Nowadays we sometimes tend to think that child marriage is not something common in the 21st century, but globally more than 12 million girls marry before the age of 18 every year, according to Girls Not Brides – a coalition working to end child marriage. Around one in five young women in the Middle East and North Africa get married under the age of 18, with one in 25 girls doing so before their 15th birthday, according to a 2018 report from UNICEF. There is still a lot of work to be done, even today, if we want to see a world where everyone enjoys equality reaching their full potential. This is why it’s important to notice that Saudi Arabia, a country which is recently opening up, has already made a big improvement in the right direction.

Saudi Arabia has just voted to approve regulations of limiting child marriages to 18 years of age. The Shura Council, a top advisory body to the government, approved regulations on the 9th of January 2019 to prohibit marriage for girls and boys under 15, and those under 18 will need approval from a specialized court, according to council member Lina Almaeena. She said the approval by the council is a “great accomplishment” for the kingdom in protecting its young citizens.

 “There were no marriage limitations before, so for this to be passed and prohibit marriage for children is a huge accomplishment because you will be protecting young boys and girls,” she told The Thompson Reuters Foundation by phone.

Child marriage — defined internationally as marriage under 18 — remains legal in Britain. In England, Wales, and Northern Ireland, teenagers can wed at 16 with parental consent. In Scotland, they do not need consent.

While Saudi Arabia is taking another step forward, the situation in the US is not looking too good. The majority of US states do not lay out a minimum age for marriage if statutory exceptions are met, such as parental or judicial consent or in case of pregnancy.

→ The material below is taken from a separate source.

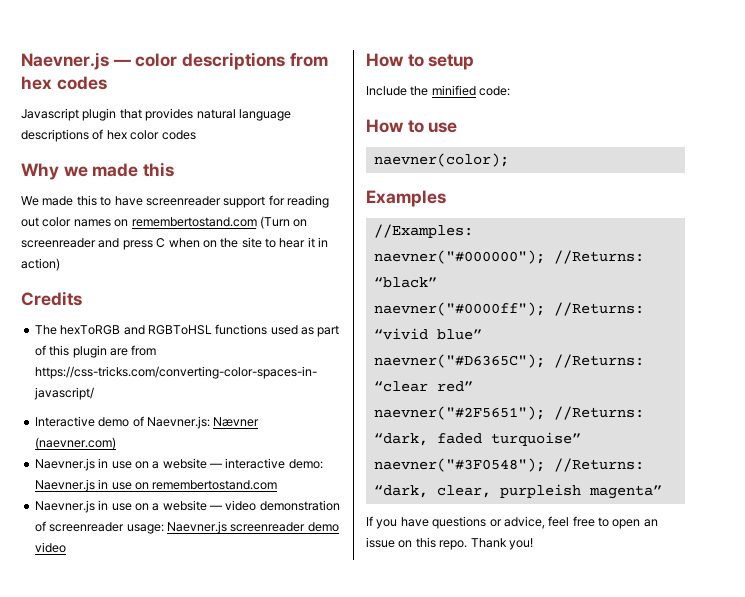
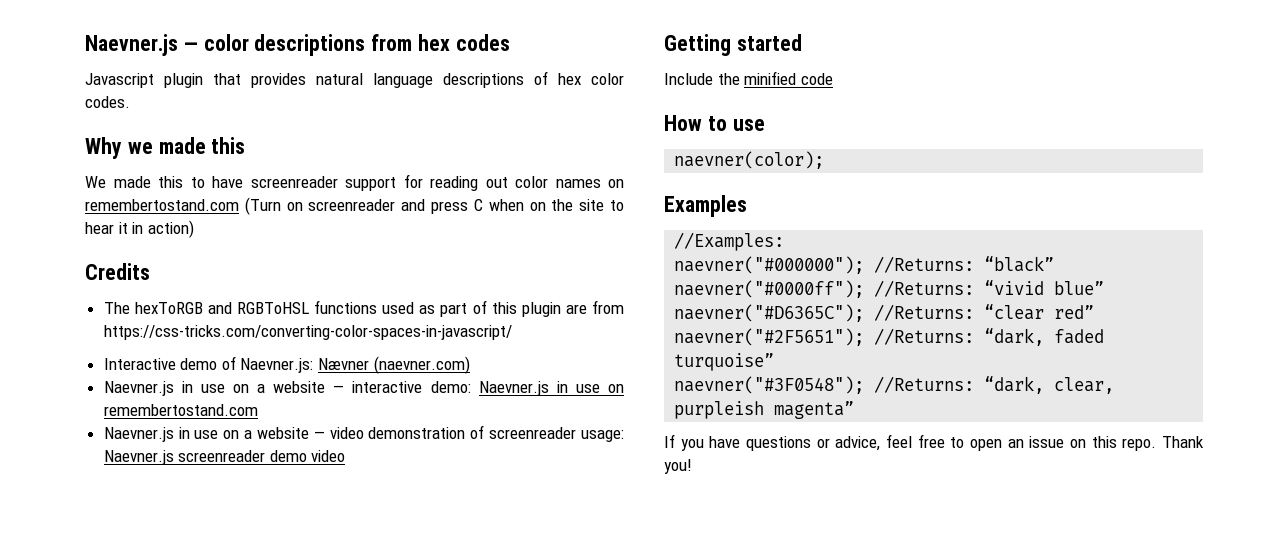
[161,130,196,140] codes -> [85,96,130,108] codes.
[366,53,475,70] How to setup -> [664,34,802,56] Getting started
[479,86,511,96] code: -> [800,73,833,85] code

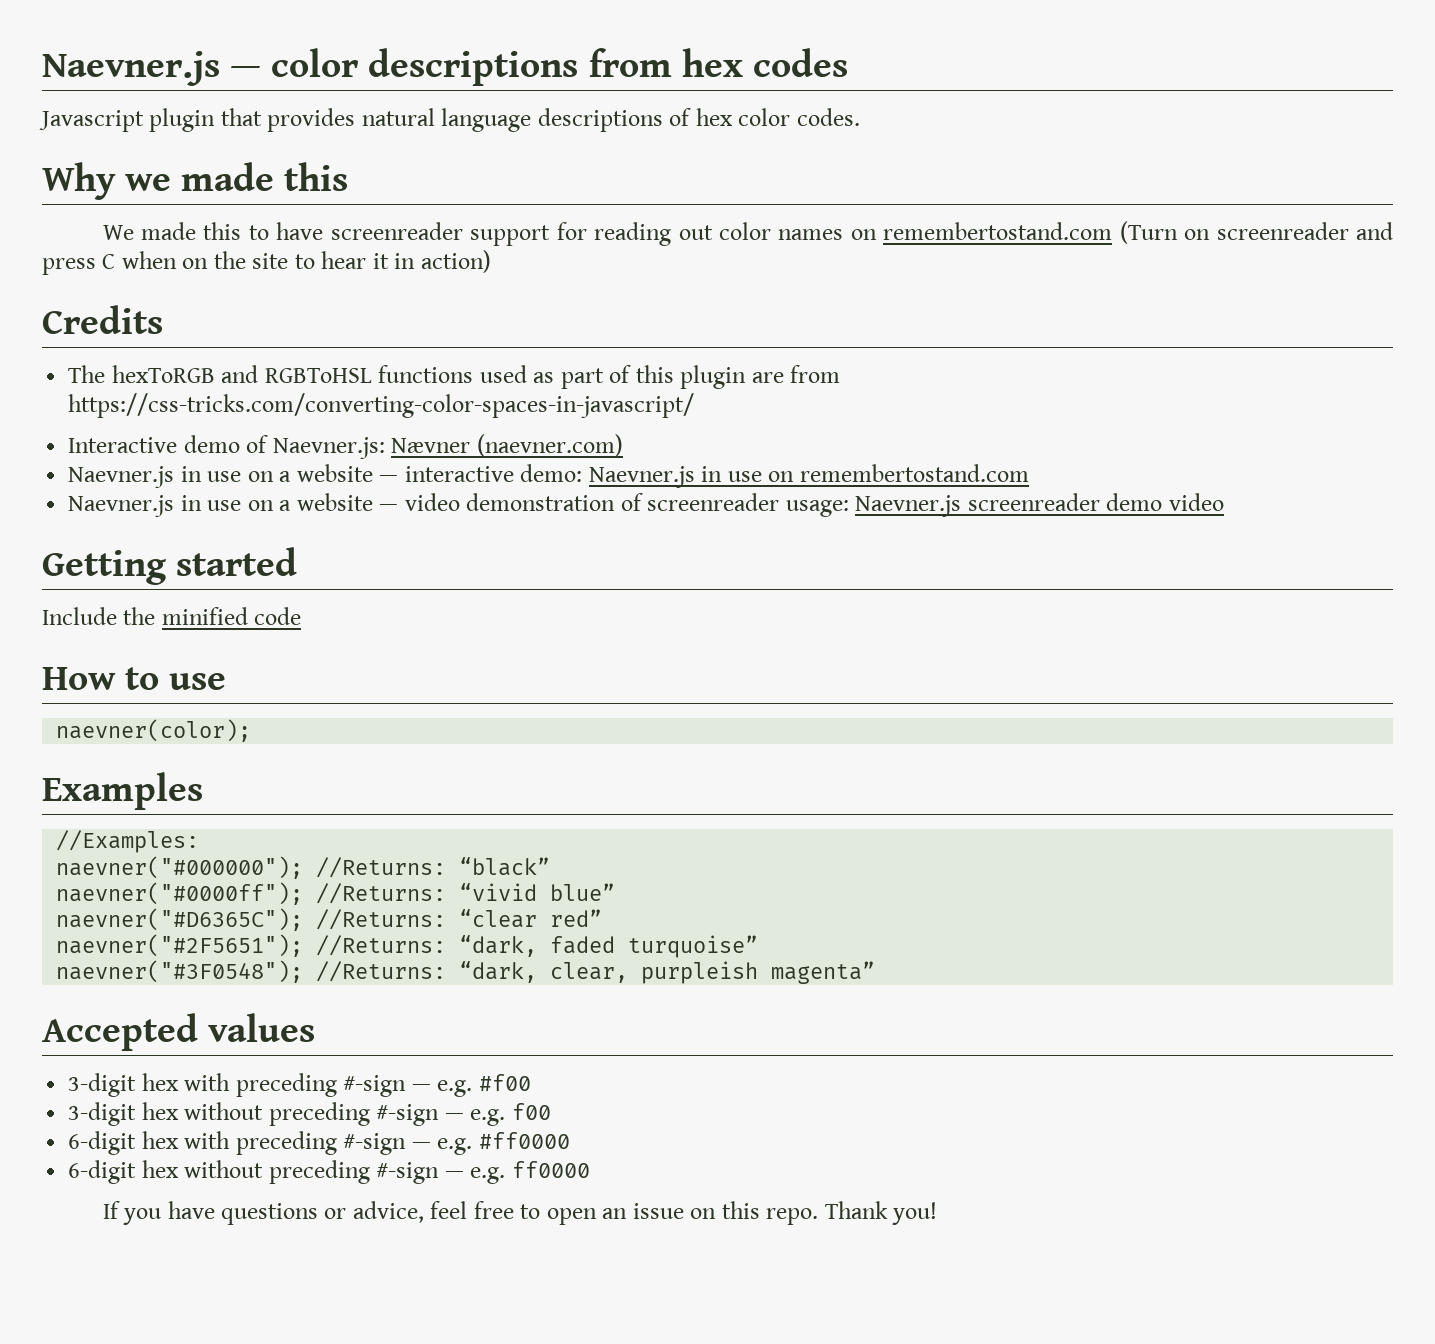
(855, 410) none -> [42,1013,316,1051] [68,1073,531,1097] [68,1102,551,1126] [68,1131,570,1155] [68,1160,590,1184] // Accepted values // 3-digit hex with preceding #-sign — e.g. #f00 // 3-digit hex without preceding #-sign — e.g. f00 // 6-digit hex with preceding #-sign — e.g. #ff0000 // 6-digit hex without preceding #-sign — e.g. ff0000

Heather Hamilton, deputy director of Girls Not Brides, said it is “encouraging” that the kingdom is setting age limits for marriage. “We know that even in countries like the US and UK, courts offer little protection to girls who don’t want to marry but risk alienation or retribution from their families if they tell court officials their real feelings.”

The news of the council’s vote sparked a large conversation amongst Saudis on social media, much of which was positive toward the proposed regulations. Saudi lawyer Nayef al-Mansi tweeted that the vote was a “great step on the way to standartization”. Many other Saudi users joined the conversation using the hashtag “العمر_المناسب_للزواج#”, which in English means “the appropriate age for marriage”. Many other said marriage was about partnering with the right person as, when, and if, they were ready.

Campaigners say children married young are more likely to leave school, get divorced, experience domestic abuse and mental health problems and live in poverty than those who marry later. “There needs to be a complete ban on child marriage – with no exceptions. You have to make it clear to society that this is a negative social phenomenon and it should be stopped,” said Adam Coogle, Middle East researcher at Human Rights Watch.

After all, Saudi Arabia is once again showing the world that reforms are taking place and it is happening fast. While the country is still being widely criticized by the Western medias, we failed to mention an important difference. A change which is certainly giving a good example to other countries in the Middle East.